--- GIVEN RECORDS ---

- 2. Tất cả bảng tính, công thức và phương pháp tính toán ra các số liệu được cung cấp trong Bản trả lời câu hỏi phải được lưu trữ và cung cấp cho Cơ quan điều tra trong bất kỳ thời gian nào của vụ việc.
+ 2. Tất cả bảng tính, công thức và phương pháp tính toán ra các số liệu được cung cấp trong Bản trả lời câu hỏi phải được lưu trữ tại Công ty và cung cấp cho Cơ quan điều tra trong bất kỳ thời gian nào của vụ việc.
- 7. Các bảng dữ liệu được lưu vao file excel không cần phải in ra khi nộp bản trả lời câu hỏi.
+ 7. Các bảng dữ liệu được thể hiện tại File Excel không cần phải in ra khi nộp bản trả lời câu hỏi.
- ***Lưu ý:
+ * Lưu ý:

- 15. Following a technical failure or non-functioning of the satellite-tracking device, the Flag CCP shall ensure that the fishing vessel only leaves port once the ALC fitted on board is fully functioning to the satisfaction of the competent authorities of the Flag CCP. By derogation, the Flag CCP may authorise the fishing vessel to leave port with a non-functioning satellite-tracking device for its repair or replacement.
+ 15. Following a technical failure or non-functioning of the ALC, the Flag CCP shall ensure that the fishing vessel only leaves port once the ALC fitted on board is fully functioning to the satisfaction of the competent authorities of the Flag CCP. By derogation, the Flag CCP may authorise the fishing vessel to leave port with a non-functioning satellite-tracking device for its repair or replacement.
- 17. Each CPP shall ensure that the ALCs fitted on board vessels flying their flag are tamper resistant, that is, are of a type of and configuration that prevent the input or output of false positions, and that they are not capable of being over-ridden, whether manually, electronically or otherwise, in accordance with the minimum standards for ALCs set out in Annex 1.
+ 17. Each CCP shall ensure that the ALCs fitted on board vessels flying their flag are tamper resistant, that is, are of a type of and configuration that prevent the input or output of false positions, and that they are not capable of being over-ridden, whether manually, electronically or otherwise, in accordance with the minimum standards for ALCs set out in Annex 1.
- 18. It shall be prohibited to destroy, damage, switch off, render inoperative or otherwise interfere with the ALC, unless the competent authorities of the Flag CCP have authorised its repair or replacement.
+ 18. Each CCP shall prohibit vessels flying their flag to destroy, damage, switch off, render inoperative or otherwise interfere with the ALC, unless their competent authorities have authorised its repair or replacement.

---

### WHAT TO PRODUCE
The reply should consist of the records, reproduced exactly.

### WRITTEN RESPONSE
- 2. Tất cả bảng tính, công thức và phương pháp tính toán ra các số liệu được cung cấp trong Bản trả lời câu hỏi phải được lưu trữ và cung cấp cho Cơ quan điều tra trong bất kỳ thời gian nào của vụ việc.
+ 2. Tất cả bảng tính, công thức và phương pháp tính toán ra các số liệu được cung cấp trong Bản trả lời câu hỏi phải được lưu trữ tại Công ty và cung cấp cho Cơ quan điều tra trong bất kỳ thời gian nào của vụ việc.
- 7. Các bảng dữ liệu được lưu vao file excel không cần phải in ra khi nộp bản trả lời câu hỏi.
+ 7. Các bảng dữ liệu được thể hiện tại File Excel không cần phải in ra khi nộp bản trả lời câu hỏi.
- ***Lưu ý:
+ * Lưu ý:

- 15. Following a technical failure or non-functioning of the satellite-tracking device, the Flag CCP shall ensure that the fishing vessel only leaves port once the ALC fitted on board is fully functioning to the satisfaction of the competent authorities of the Flag CCP. By derogation, the Flag CCP may authorise the fishing vessel to leave port with a non-functioning satellite-tracking device for its repair or replacement.
+ 15. Following a technical failure or non-functioning of the ALC, the Flag CCP shall ensure that the fishing vessel only leaves port once the ALC fitted on board is fully functioning to the satisfaction of the competent authorities of the Flag CCP. By derogation, the Flag CCP may authorise the fishing vessel to leave port with a non-functioning satellite-tracking device for its repair or replacement.
- 17. Each CPP shall ensure that the ALCs fitted on board vessels flying their flag are tamper resistant, that is, are of a type of and configuration that prevent the input or output of false positions, and that they are not capable of being over-ridden, whether manually, electronically or otherwise, in accordance with the minimum standards for ALCs set out in Annex 1.
+ 17. Each CCP shall ensure that the ALCs fitted on board vessels flying their flag are tamper resistant, that is, are of a type of and configuration that prevent the input or output of false positions, and that they are not capable of being over-ridden, whether manually, electronically or otherwise, in accordance with the minimum standards for ALCs set out in Annex 1.
- 18. It shall be prohibited to destroy, damage, switch off, render inoperative or otherwise interfere with the ALC, unless the competent authorities of the Flag CCP have authorised its repair or replacement.
+ 18. Each CCP shall prohibit vessels flying their flag to destroy, damage, switch off, render inoperative or otherwise interfere with the ALC, unless their competent authorities have authorised its repair or replacement.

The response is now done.